Funnily enough, I believe these two parts (the old self-righteous degradation of Man and the modern productivity-focused degradation of Man) are but two faces of the same coin: the idea that life, in the end, is worthless. Seneca praises the advice of killing himself Stoic gives to Tullius Marcellinnus (to the point in which, seeing that he is not physically strong enough to do it, he convinces his slaves to kill him); Modernity praises the efforts to push euthanasia, medically assisted death (the euphemism for ‘murder’ now used in Canada), assisted suicide, and so on…
A Nihilist Façade
Stoics, both traditional and modern, looked out into the world and decided that the best way to face the problems out there (of which there are many) is to hide in their shells and convince themselves that since they can’t change those things, they should simply change the way they feel those things. They don’t care about trying, because in their Stoic worldview there is no reason to try: fate is already written, and it is foolish to go against it.

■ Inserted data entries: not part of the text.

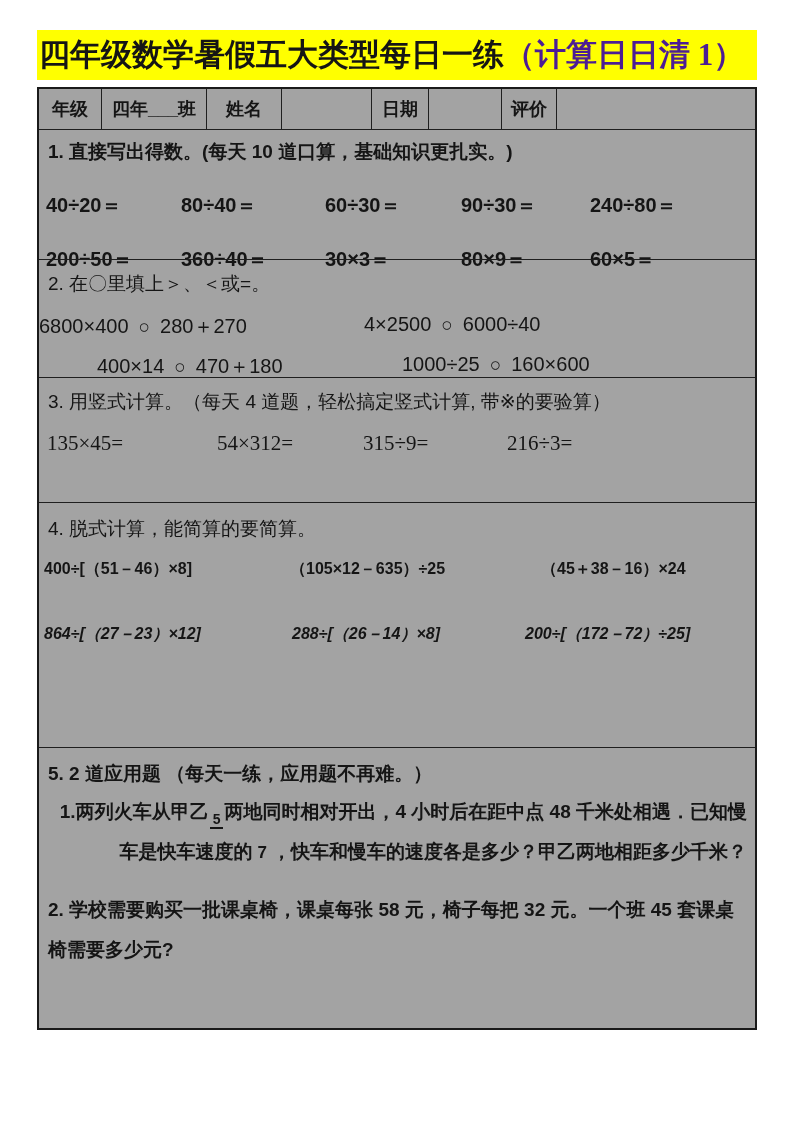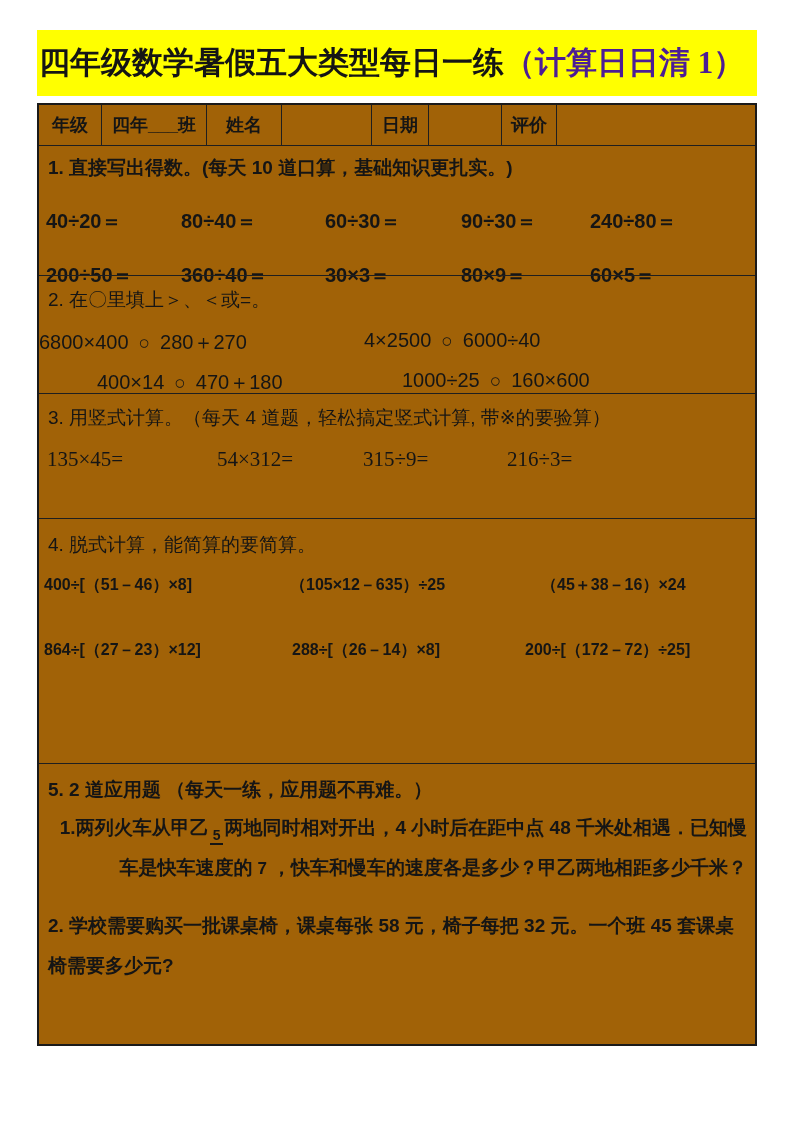"四年级数学暑假五大类型每日一练" .title-wrap { height: 66px -> 50px }
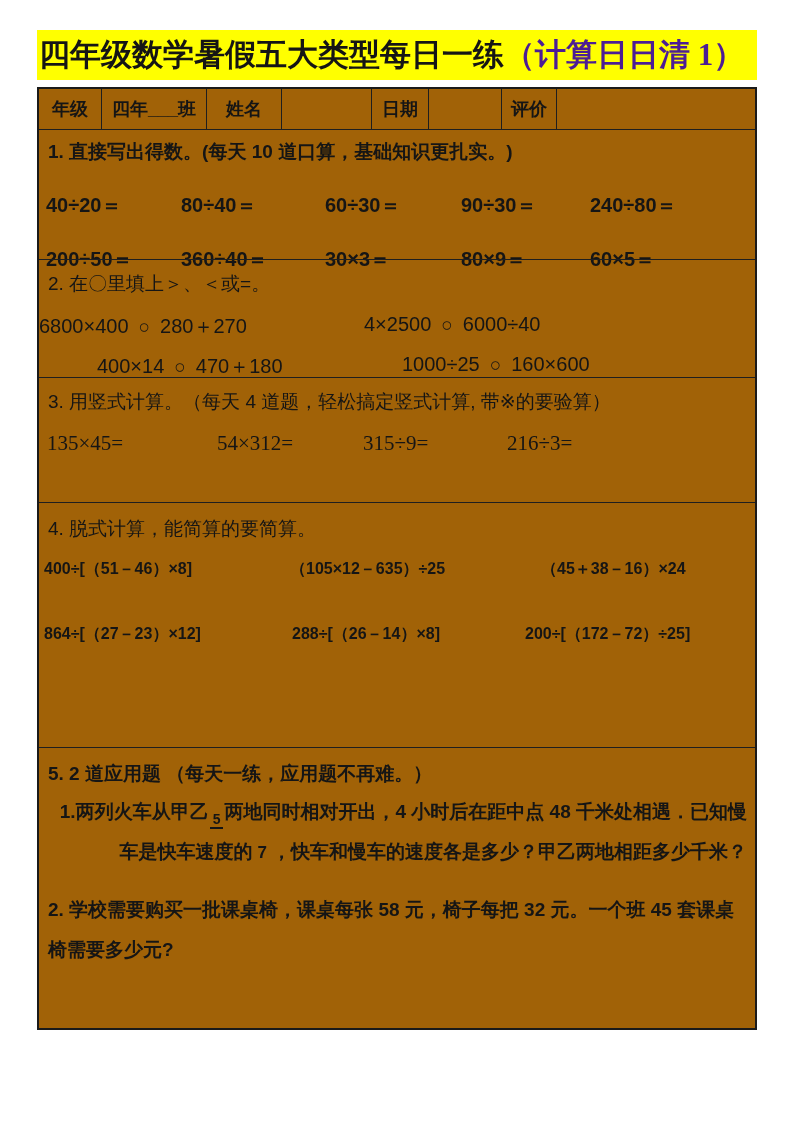"年级" .main-box { background: #a16207 -> #a3a3a3 }
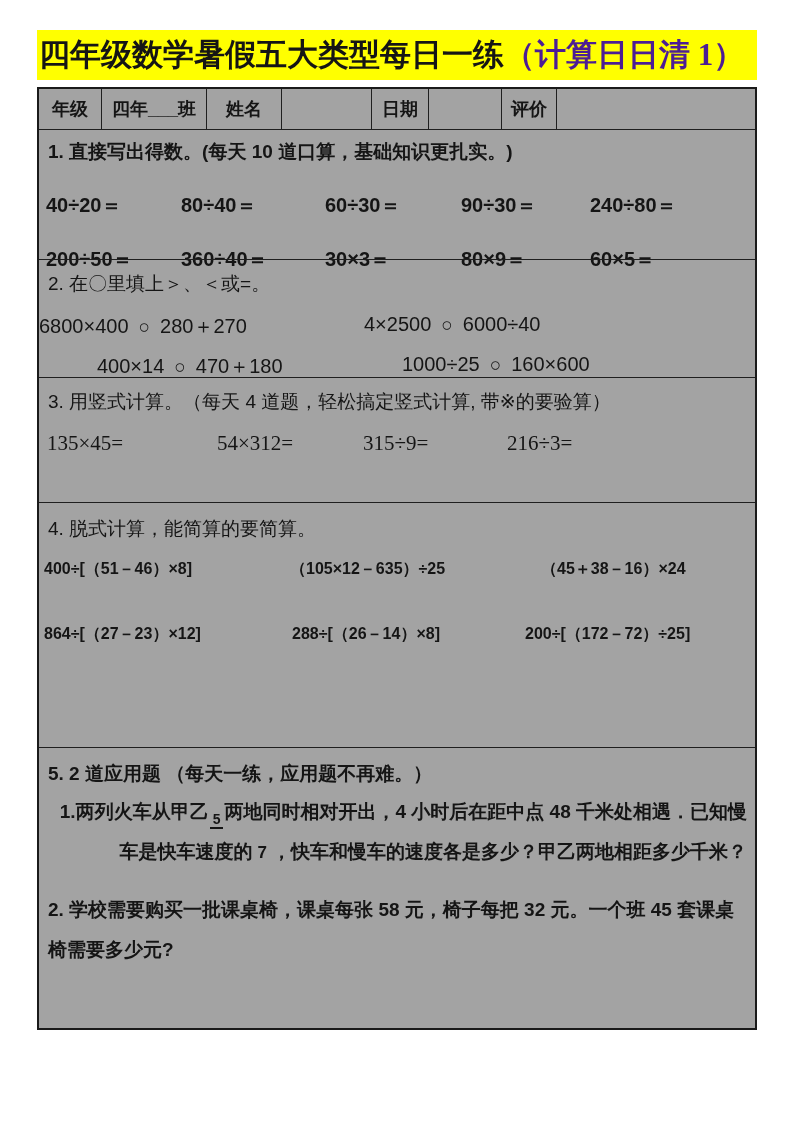"864÷[（27－23）×12]" .step-row.r2 { font-style: none -> italic }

Of course, most that claim to be Stoics nowadays do not fall here: it is—Deo gratias—too watered-down. It has become almost a buzzword. But these problems still underlie this philosophy. It is probably one of the reasons why, in this world that has decided to fight a War Against Meaning, Stoicism is making a comeback: even if noble in the surface (because there are, of course, many noble, practical things in Stoicism) Stoics are just that: fatalists; nihilists.
Passions Make Us Human
Stoics don’t have hope—because all is decided already and they cannot change it—and are not fond of passions; and what is Man without passions? Without emotions? Of course, the disordered use of the passions (a.k.a. sin) leads to the betrayal of ourselves, death (which the Stoics don’t care about), and the severance of the bond between Man and God, but does the ordered use of them not lead to greatness? To the goodness Stoics so severely claim to be concerned about? And what is Man without this search?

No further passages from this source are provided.